La spéculation peut encore moins négliger les indications si défavorables fournies sur notre état économique par les chiffres de notre commerce extérieur, par les recettes des chemins de fer, par le résultat du rendement des impôts pendant le premier semestre de 1884. Le résultat est très peu satisfaisant. Il y a, pour le seul mois de juin, une moins-value de 10 millions sur les évaluations budgétaires. Depuis le 1er  janvier, l’insuffisance atteint déjà 40 millions, et la diminution du rendement, par rapport aux recettes réalisées en 1883, dépasse 15 millions. On ne peut espérer que les chiffres du second semestre comblent le déficit ainsi créé. Le mal ira au contraire en s’aggravant. Le choléra, par les quarantaines et autres mesures sanitaires adoptées par les gouvernemens étrangers et chez nous-mêmes par les autorités administratives et municipales, va entraver sur un grand nombre de points les transactions commerciales. Les transports diminueront encore, les échanges se restreindront, et l’on devra se féliciter si, en fin d’exercice, le déficit ne dépasse pas une centaine de millions. Pendant ce temps, le montant des dépenses se sera certainement accru, le Tonkin et Madagascar réclamant de nombreux millions, et la commission du budget s’évertuant vainement à dresser sur le papier une liste d’économies à réaliser dans les différens ministères, et que l’expérience démontrera irréalisables.

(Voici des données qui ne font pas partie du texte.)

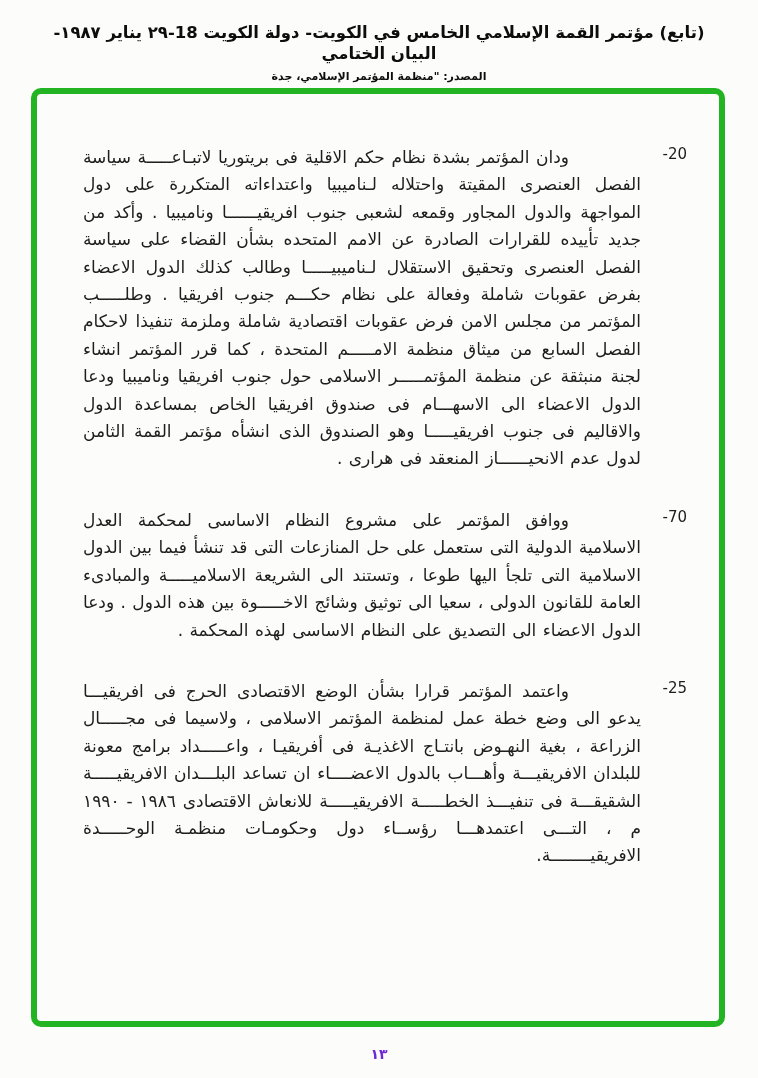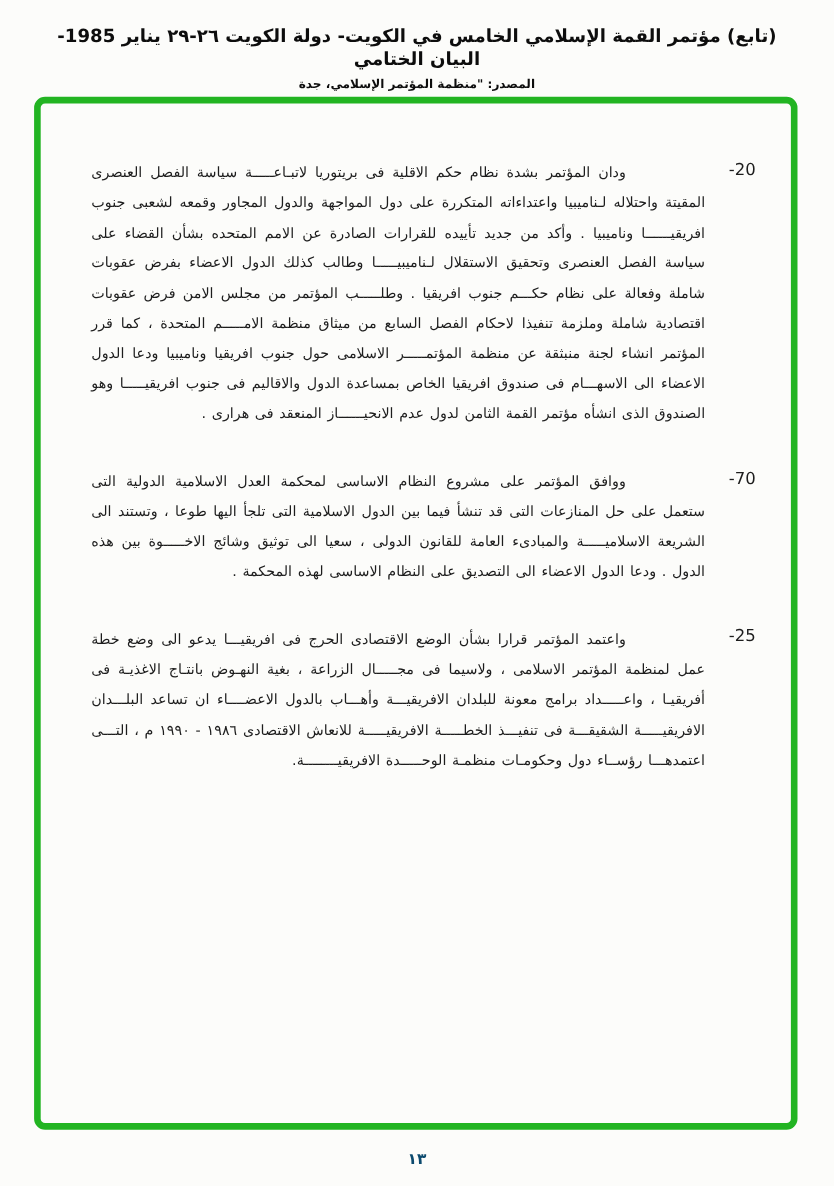"(تابع) مؤتمر القمة الإسلامي الخامس" div.header-title { text: ٢٦-٢٩ يناير 1985- -> 18-٢٩ يناير ١٩٨٧- }
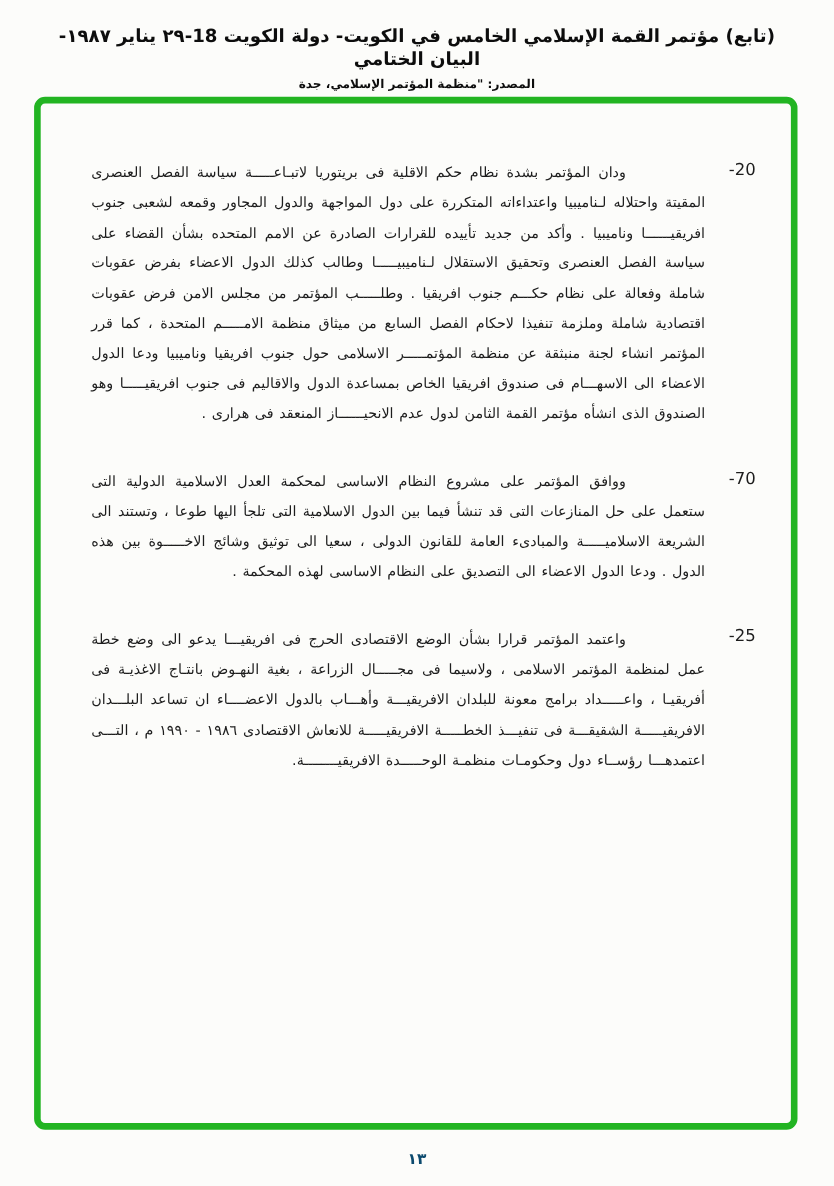"ودان المؤتمر بشدة نظام حكم" .para-text { font-size: 13px -> 17px }
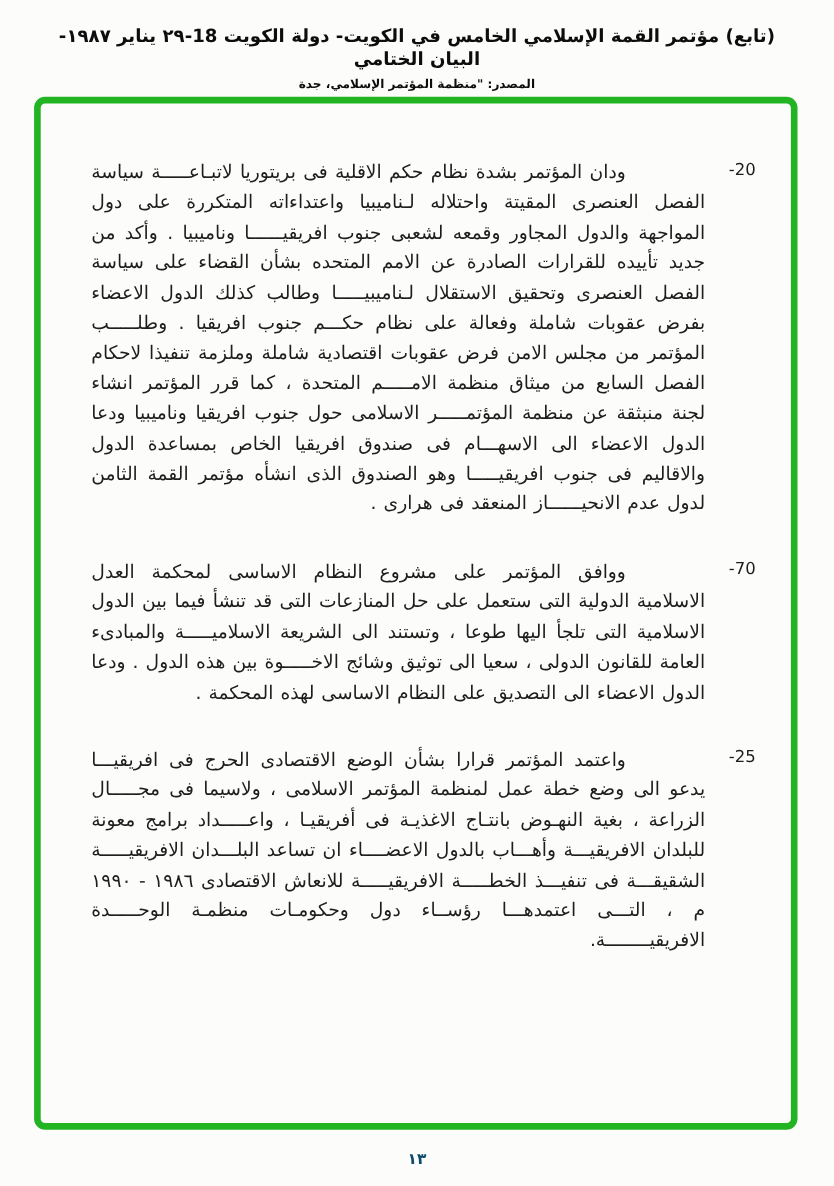"١٣" .page-num { color: #0c4a6e -> #6d28d9 }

Le seul argument à opposer à ces considérations d’ordre général est l’abondance de l’argent. L’épargne a des disponibilités considérables. Elle a à recevoir depuis le 1er  juillet le montant d’innombrables coupons d’obligations de chemins de fer, et, depuis le 5 courant, elle a pu toucher, sur les valeurs diverses, des coupons dont voici les plus importans : 53 francs sur les actions de Suez, 43 sur les Délégations, 41 sur les Parts civiles, 53 sur le Nord, 80 sur le Crédit foncier, la Banque de Paris et les Omnibus, 25 sur le Midi, le Crédit foncier d’Autriche et la Banque ottomane, 22 sur les Voitures, 20 sur les Magasins généraux de Paris, les Chemins Andalous, les Méridionaux italiens, 18 sur le Nord de l’Espagne, 15 sur la Compagnie transatlantique et sur les Portugais, 13 sur le Saragosse, 12 sur les Autrichiens. Presque tout cet argent se reporte immédiatement sur les rentes et les obligations de chemins de fer.